To solve this problem we had made a shift to using a different material. We used silicone as it has been seen to be effective in projects using soft robotics. We had made a 3d printed mould to pour the silicone. This was seen to be far more effective and the change was made to the design.

The electrical setup consisted of a programmed (C++) arduino, a bread board, wires, transistor, flex sensor, pressure sensor, battery and an air pump motor.

All of the electrical stuff was in a 3d designed and printed housing unit. This housing unit had straps that would be attached to the forearm of the patient.Due to funding delays and time constraints some improvements could not be made such as using smaller plc board and thus allowing the housing unit to be smaller. Future prototypes would make these changes.

Our prototype represents a significant step forward in assisting OA patients with daily hand functions. Moving forward, we could aim to address the design limitations encountered and explore additional refinements to enhance the glove's effectiveness and user comfort.

Automated Occupancy Tracking & Temperature Screening System: A Pandemic Solution

Skills

  • Electric Circuits

  • Product Design

  • Programming (C++)

In response to the COVID-19 pandemic, we developed an automated system for effective occupancy tracking and temperature screening. This would reduce costs for businesses and provide an efficient alternative to manual temperature checking of people walking into a building.

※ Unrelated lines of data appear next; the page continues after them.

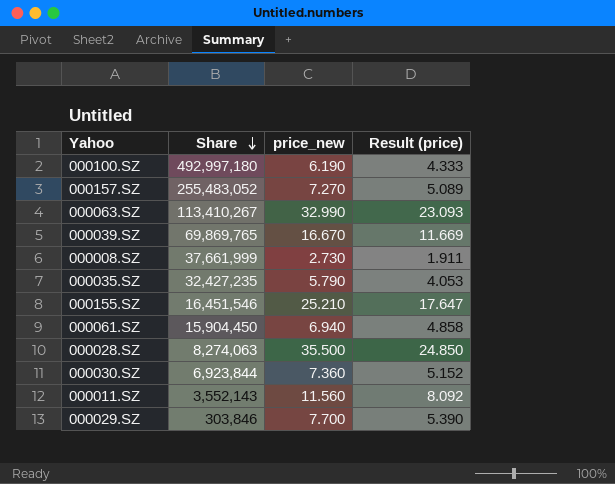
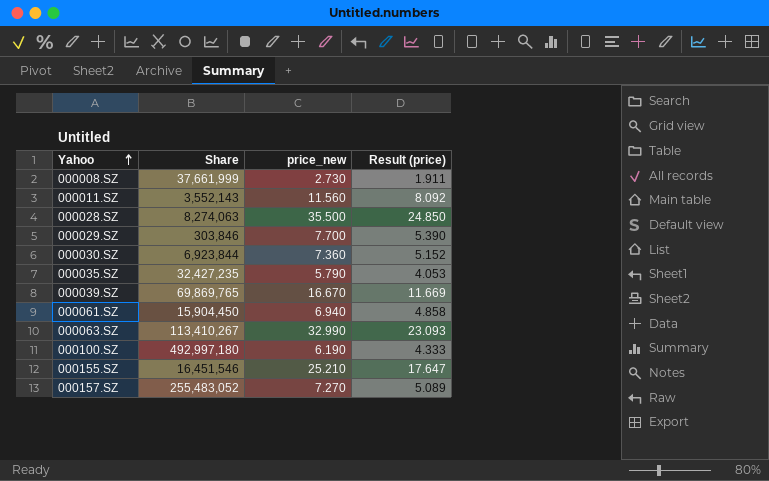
row order: Share descending -> Yahoo ascending

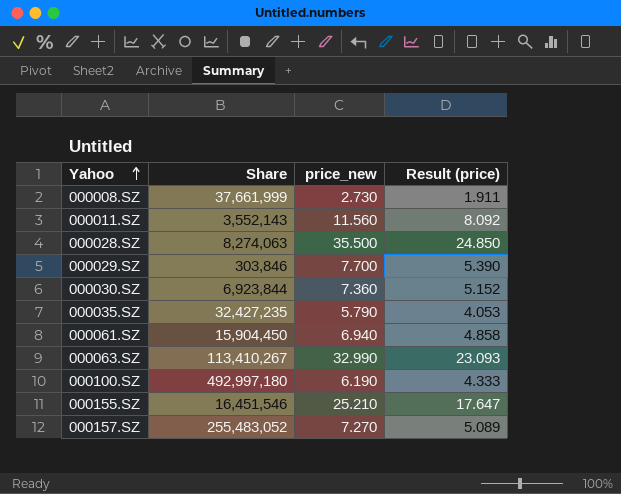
row 000039.SZ: 69,869,765 | 16.670 | 11.669 -> none

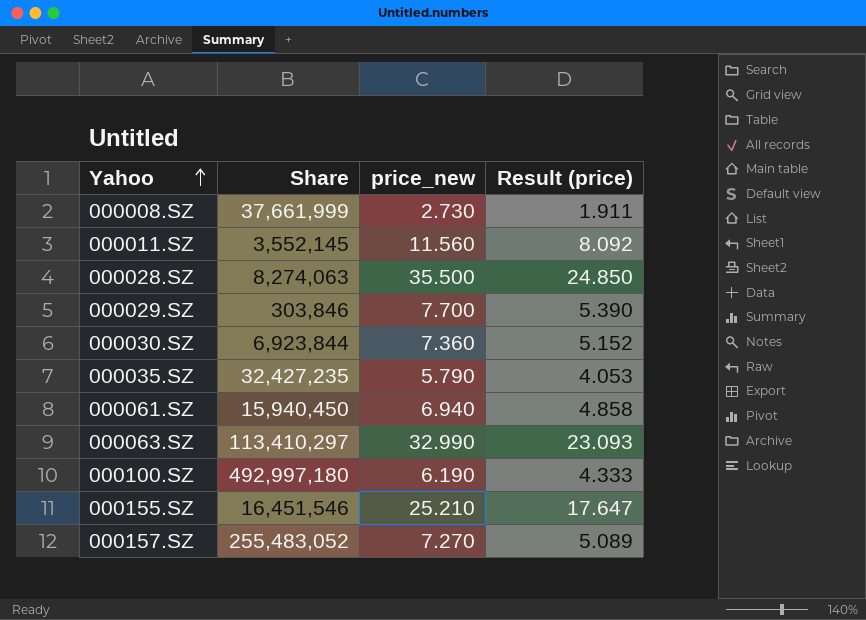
000011.SZ | Share: 3,552,143 -> 3,552,145
000061.SZ | Share: 15,904,450 -> 15,940,450
000063.SZ | Share: 113,410,267 -> 113,410,297

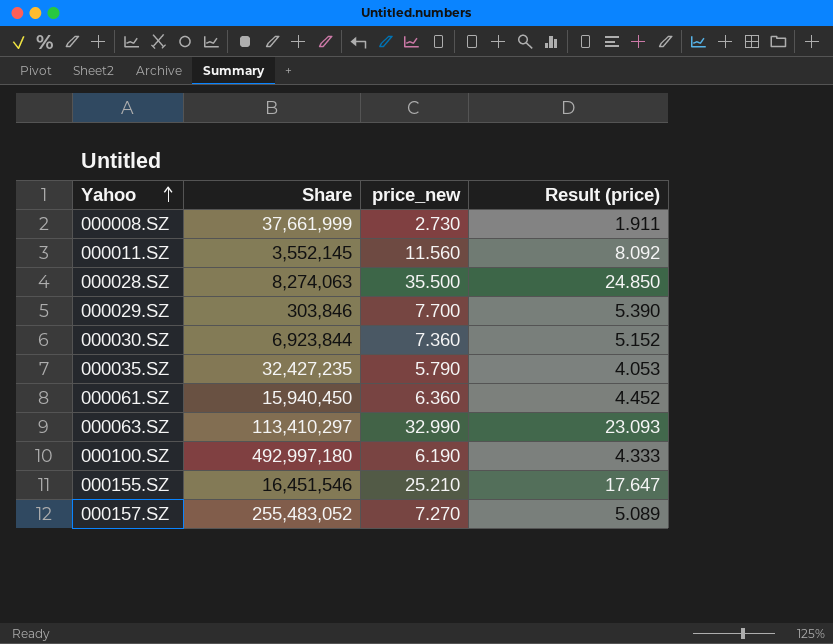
000061.SZ | price_new: 6.940 -> 6.360
000061.SZ | Result (price): 4.858 -> 4.452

The system operates by prompting individuals to step onto a mat displayed on an LCD screen. Once the person complies, they are instructed to wait as the device measures their temperature. If their temperature exceeds the specified threshold, they are asked to leave; otherwise, they are permitted to enter the building.Additionally, the device is equipped with IR proximity sensors to track real-time movement of people entering and exiting the building. It notifies the owner when the building reaches its maximum occupancy.This advanced system not only enhances occupancy monitoring but also provides efficient temperature screening, thereby contributing to a safer environment during the pandemic.

Automatic Driveway Salt Dispenser

Skills

  • 3D Design (SolidWorks)

  • Material Design

  • Microsoft

Winter often turns driveways into icy hazards, posing serious risks for seniors and those with mobility challenges. Traditional solutions, such as manual salting or installing heated driveways, come with their own set of issues—whether it’s the labor involved, the high costs, or the environmental damage from too much salt. To address these problems, our team of engineers developed an Automated Driveway Salt Spreader that makes winter maintenance simpler, more affordable, and better for the environment.

The device is engineered to be mounted on the front edge of a garage, positioned at the top to provide optimal coverage of the driveway. Initially, the container is filled with salt. When the driveway needs de-icing, the device activates a feeder mechanism that transfers the salt from the container into the dispenser. The dispenser is equipped to regulate the flow of salt, ensuring that the precise amount is distributed evenly across the surface. As the salt is dispensed, it is projected outwards to cover the driveway uniformly, effectively addressing icy conditions and providing reliable traction. This automated system ensures that the salt is applied efficiently and evenly, enhancing safety and reducing the need for manual intervention.

Materials: We chose ABS plastic for non-mechanical parts due to its impact resistance and durability in cold conditions, while 1060 aluminum alloy is used for the housing to provide strength and light weight.

The device is equipped with a microcontroller that integrates various sensors and modules. A proximity sensor ensures the device only operates when the driveway is clear of pedestrians, while a salt sensor measures the precise amount of salt needed for effective de-icing. Weather data is collected via a Wi-Fi module, allowing the device to adjust its operation based on current conditions. Controlled through a smartphone app, users can set parameters and monitor the device remotely.